Brazil Lacks 6.5 Million Houses

Brazil’s Minister of Cities, OlÀ­vio Dutra, affirmed that Brazil will have to spend US$ 6.9 billion (20 billion reais) annually over the next two decades to eliminate the country’s housing shortage. According to Dutra, the housing shortage in Brazil exceeds 6.5 million units.

The Minister was in Porto Alegre to inaugurate another PAR (Programa de Arrendamento Residencial – Residential Lease Program)  housing complex.


Dutra announced that 478 thousand new housing units will be handed over this year and that the government expects to invest US$ 4.5 billion (13 billion reais).


Over 8 thousand people whose family income is less than six minimum wages signed up for the PAR selection process.


The monthly lease paid by the future occupants amounts to US$ 85.30 (245 reais), plus an administration fee. At the end of 15 years, the family receives the deed to the residence.


The PAR is a residential lease plan for families that earn between three and six minimum wages and do not own their own homes.


The aim is the construction of homes or the purchase of homes that are under construction or in need of refurbishment.


Shortage


Housing shortages are greatest among workers who earn up to five minimum wages (1,300 reais, equivalent to US$ 413). 93% of the deficit is concentrated in this group.


Workers who earn up to 3 minimum wages (780 rais, equivalent to US$ 247) represent 83% of the total.


The federal government’s Mass Housing Program made US$ 1.48 billion  available last year for the purchase of new and used homes, through lines of real estate credit offered by the Federal Savings Bank and the Bank of Brazil.


In basic sanitation the government invested the equivalent of US$ 540 million (1.7 billion reais) in 2003.


Brazil’s Minister of Planning, Guido Mantega, calculates that 320 thousand houses were turned over to the low income population in 2003 and informed that 580 thousand new units will be delivered by the end of the year.


Favelas


All Brazilian municipalities with over 500 thousand residents have shanty-towns, slums, or illegal land divisions, reflexes of the migratory movement to large centers.


From 1999 to 2000, the number of registered domiciles in shanty-towns increased from 900 thousand to over 2 million, indicative of governmental interest in regularizing this type of habitation.


There are 16,433 shanty-towns registered throughout the country, and only Manaus and São Luiz do Maranhão have no record of this type of residence.

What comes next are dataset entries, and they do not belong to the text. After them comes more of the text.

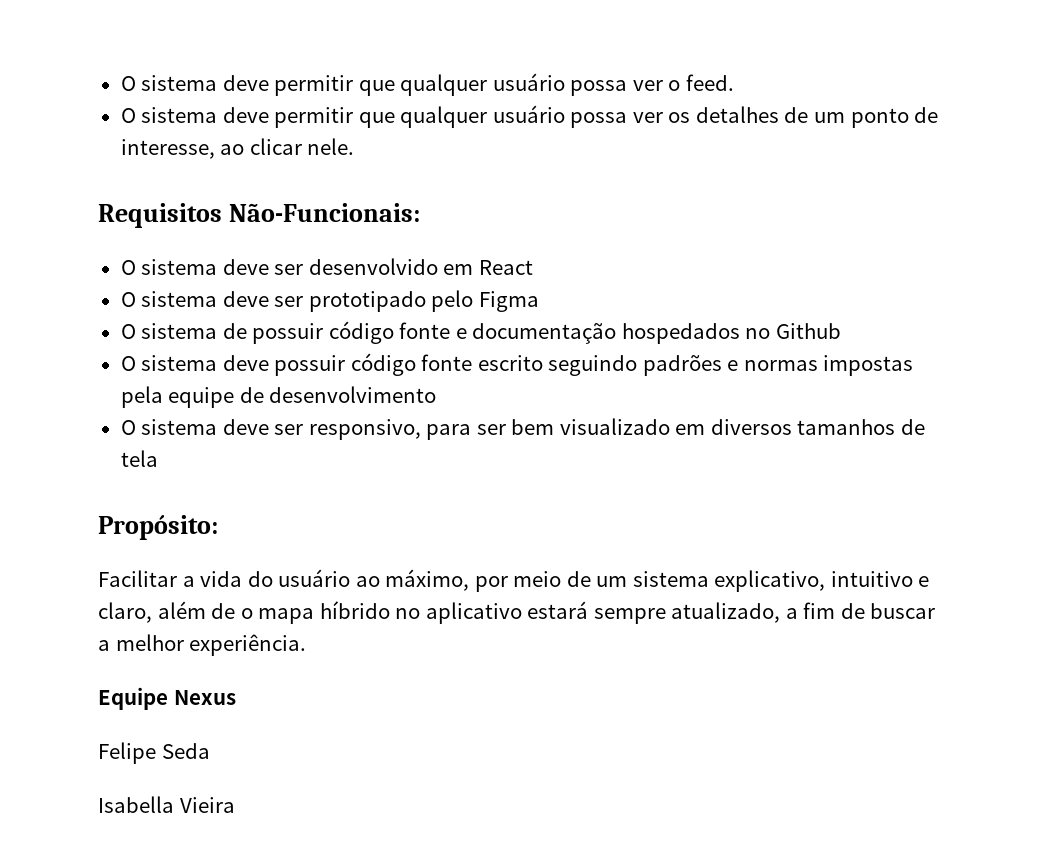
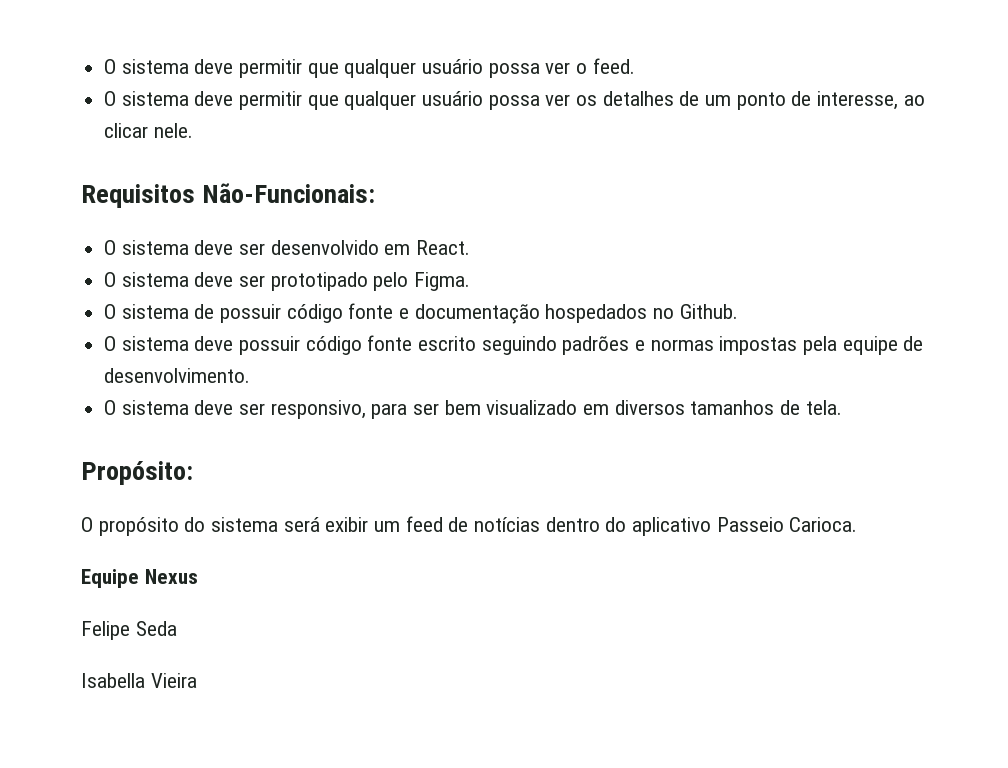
- O sistema deve ser desenvolvido em React
+ O sistema deve ser desenvolvido em React.
- O sistema deve ser prototipado pelo Figma
+ O sistema deve ser prototipado pelo Figma.
- O sistema de possuir código fonte e documentação hospedados no Github
+ O sistema de possuir código fonte e documentação hospedados no Github.
- O sistema deve possuir código fonte escrito seguindo padrões e normas impostas pela equipe de desenvolvimento
+ O sistema deve possuir código fonte escrito seguindo padrões e normas impostas pela equipe de desenvolvimento.
- O sistema deve ser responsivo, para ser bem visualizado em diversos tamanhos de tela
+ O sistema deve ser responsivo, para ser bem visualizado em diversos tamanhos de tela.
- Facilitar a vida do usuário ao máximo, por meio de um sistema explicativo, intuitivo e claro, além de o mapa híbrido no aplicativo estará sempre atualizado, a fim de buscar a melhor experiência.
+ O propósito do sistema será exibir um feed de notícias dentro do aplicativo Passeio Carioca.

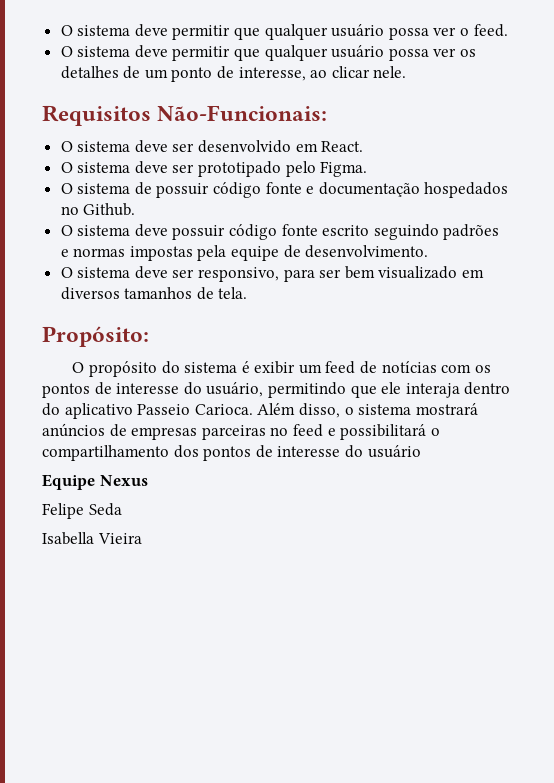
- O propósito do sistema será exibir um feed de notícias dentro do aplicativo Passeio Carioca.
+ O propósito do sistema é exibir um feed de notícias com os pontos de interesse do usuário, permitindo que ele interaja dentro do aplicativo Passeio Carioca. Além disso, o sistema mostrará anúncios de empresas parceiras no feed e possibilitará o compartilhamento dos pontos de interesse do usuário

The data come from the Survey of Basic Municipal Information (MUNIC) 2001, released at the end of last year by the Brazilian Institute of Geography and Statistics (IBGE).


Nearly 80% of the municipalities that make up metropolitan regions informed the IBGE that they possess shantytowns. In Rio de Janeiro, Seropédica was the only municipality that said it has no favelas.


In São Paulo, eight of the 39 municipalities in the metropolitan region declared they have no habitations of this type.